Childhood entrepreneurship: From a young age, Warren Buffett displayed an unusual interest in money and business. He started various ventures, including:
Selling chewing gum and Coca-Cola door-to-door
Collecting and reselling lost golf balls
Operating pinball machines in local barbershops
Family influence: Buffett's father, Howard, was a stockbroker and later a congressman, exposing Warren to financial concepts early on. His grandfather Ernest owned a grocery store, further immersing young Warren in the world of business.
Early lessons: Buffett's childhood experiences taught him valuable lessons about:
The power of compounding and reinvesting profits
The importance of understanding customer behavior
The value of hard work and perseverance
"Graham's investing method was not simply about buying stocks cheap. As much as anything it was rooted in an understanding of psychology, enabling its followers to keep their emotions from influencing their decision-making."
Value investing foundation: Benjamin Graham's teachings formed the basis of Buffett's investment philosophy:
Focus on intrinsic value rather than market sentiment
Look for a margin of safety in investments
Treat stock ownership as partial ownership of a business
Cigar butt approach: Initially, Buffett followed Graham's strategy of buying undervalued, often troubled companies (cigar butts) for a quick profit. This approach included investments in:
Berkshire Hathaway (initially a struggling textile mill)
Dempster Mill Manufacturing
Various other undervalued securities
Evolution of strategy: Over time, influenced by Charlie Munger, Buffett shifted towards investing in high-quality businesses with strong competitive advantages, even if they weren't extremely cheap. This led to investments in companies like:
See's Candies
The Washington Post
GEICO
"The way that numbers exploded as they grew at a constant rate over time was how a small sum could turn into a fortune. He could picture the numbers compounding as vividly as the way a snowball grew when he rolled it across the lawn."
Long-term focus: Buffett understood the exponential growth potential of compound interest, leading him to:
Prioritize reinvestment of profits over immediate consumption
Focus on businesses with high returns on invested capital
Maintain a long-term investment horizon
Snowball effect: Buffett's wealth grew dramatically over time due to:
Consistent reinvestment of profits
Leveraging insurance float for investments
Acquiring businesses that generated strong cash flows
Teaching others: Buffett emphasized the power of compounding to:
His investment partners
Berkshire Hathaway shareholders
The general public through his annual letters and speeches
"I had about $174,000, and I was going to retire. I rented a house at 5202 Underwood in Omaha for $175 a month. We'd live on $12,000 a year. My capital would grow."

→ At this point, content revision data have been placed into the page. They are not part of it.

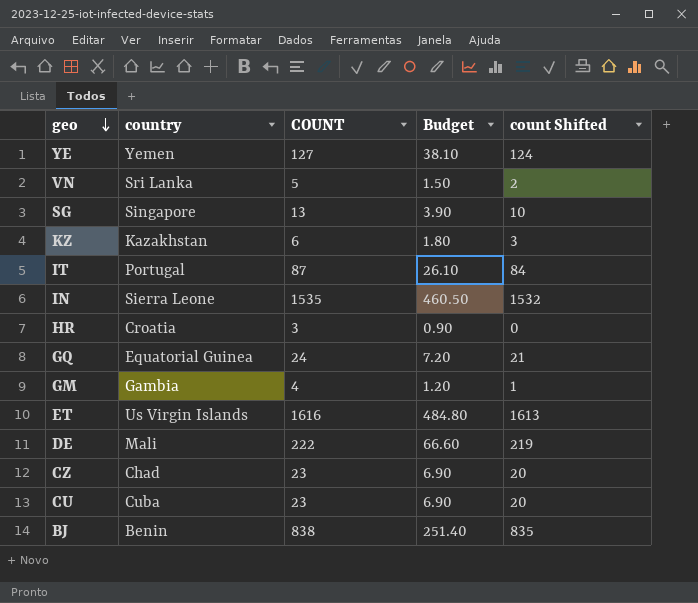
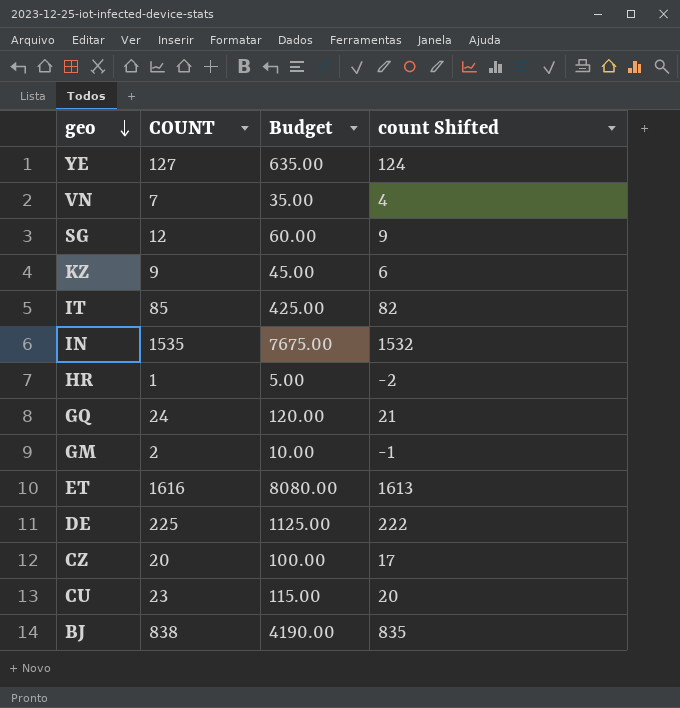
column country | position: 2 -> none
column Budget | formula: [COUNT] * 0.3 -> [COUNT] * 5
VN | COUNT: 5 -> 7
VN | count Shifted: 2 -> 4
SG | COUNT: 13 -> 12
SG | count Shifted: 10 -> 9
KZ | COUNT: 6 -> 9
KZ | count Shifted: 3 -> 6
IT | COUNT: 87 -> 85
IT | count Shifted: 84 -> 82
HR | COUNT: 3 -> 1
HR | count Shifted: 0 -> -2
GM | COUNT: 4 -> 2
GM | count Shifted: 1 -> -1
DE | COUNT: 222 -> 225
DE | count Shifted: 219 -> 222
CZ | COUNT: 23 -> 20
CZ | count Shifted: 20 -> 17

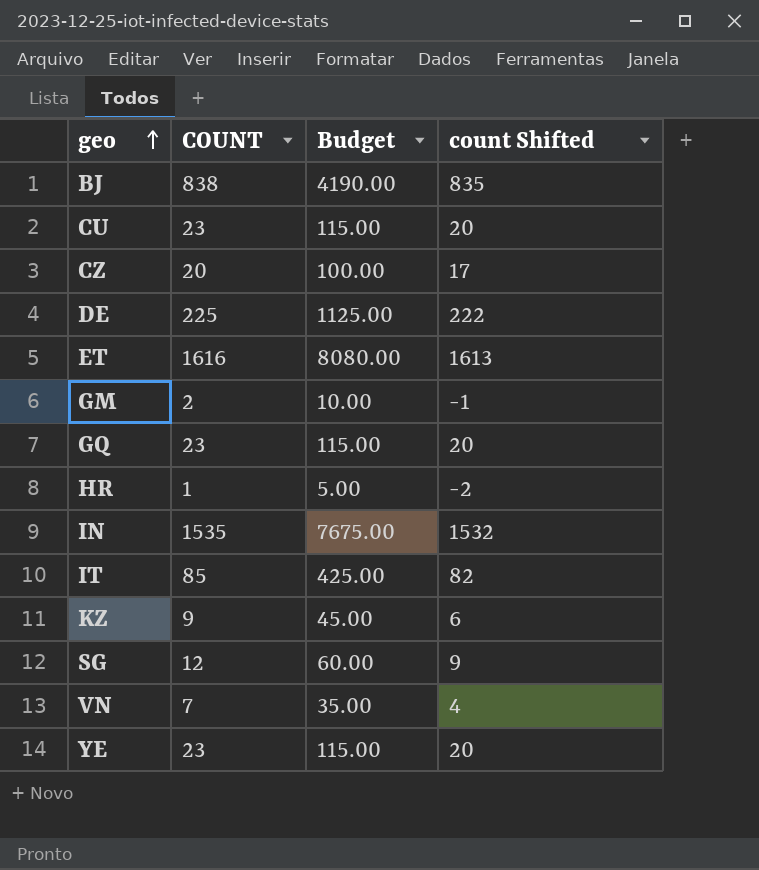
row order: geo descending -> geo ascending
GQ | COUNT: 24 -> 23
GQ | Budget: 120.00 -> 115.00
GQ | count Shifted: 21 -> 20
YE | COUNT: 127 -> 23
YE | Budget: 635.00 -> 115.00
YE | count Shifted: 124 -> 20

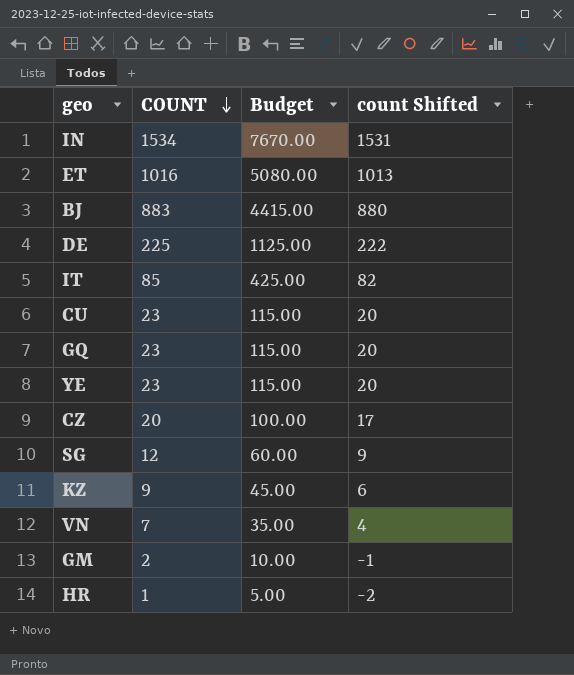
row order: geo ascending -> COUNT descending
IN | COUNT: 1535 -> 1534
IN | Budget: 7675.00 -> 7670.00
IN | count Shifted: 1532 -> 1531
ET | COUNT: 1616 -> 1016
ET | Budget: 8080.00 -> 5080.00
ET | count Shifted: 1613 -> 1013
BJ | COUNT: 838 -> 883
BJ | Budget: 4190.00 -> 4415.00
BJ | count Shifted: 835 -> 880

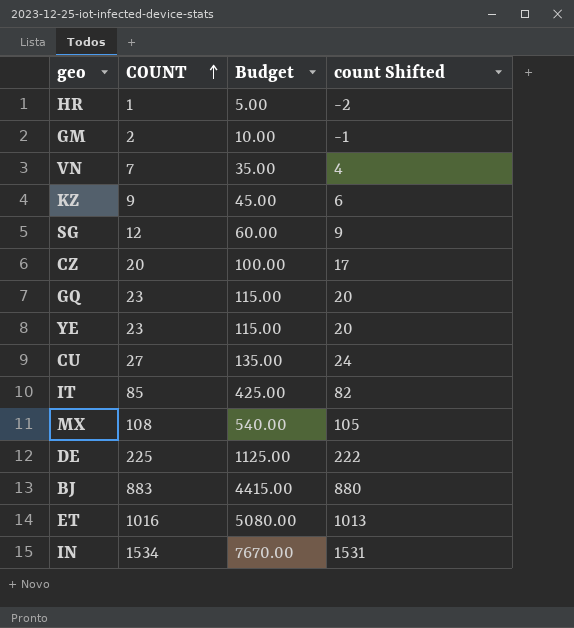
row order: COUNT descending -> COUNT ascending
CU | COUNT: 23 -> 27
CU | Budget: 115.00 -> 135.00
CU | count Shifted: 20 -> 24
row MX: none -> 108 | 540.00 | 105

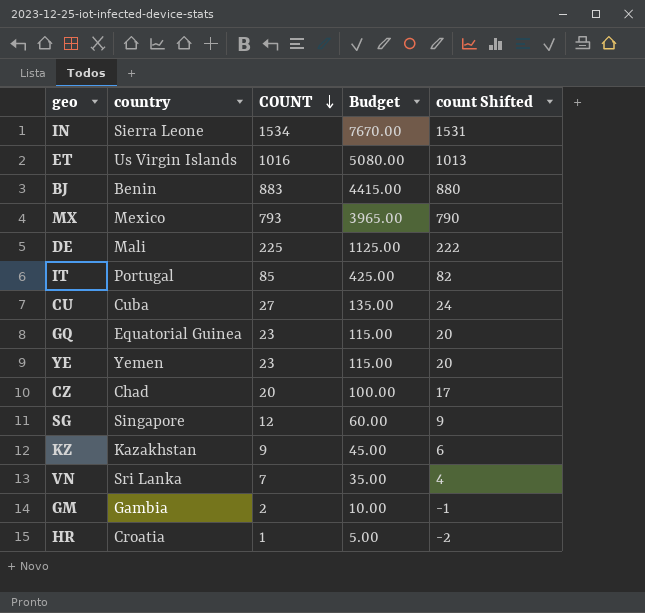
row order: COUNT ascending -> COUNT descending
column country | position: none -> 2
MX | COUNT: 108 -> 793
MX | Budget: 540.00 -> 3965.00
MX | count Shifted: 105 -> 790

Buffett Partnership Ltd.: In 1956, Buffett started his investment partnership with:
Seven initial partners, including family and friends
A unique fee structure that aligned his interests with partners
A focus on undervalued securities and special situations
Key early investments:
GEICO: Buffett's largest early investment, demonstrating his ability to identify undervalued companies
American Express: A significant investment following the salad oil scandal
Berkshire Hathaway: Initially a cigar butt investment that became Buffett's primary vehicle
Partnership dissolution: In 1969, Buffett decided to close his partnerships due to:
Difficulty finding attractive investments in an overheated market
A desire to focus on long-term ownership of businesses rather than short-term trading
"So I bought my own cigar butt, and I tried to smoke it. You walk down the street and you see a cigar butt, and it's kind of soggy and disgusting and repels you, but it's free ... and there may be one puff left in it. Berkshire didn't have any more puffs."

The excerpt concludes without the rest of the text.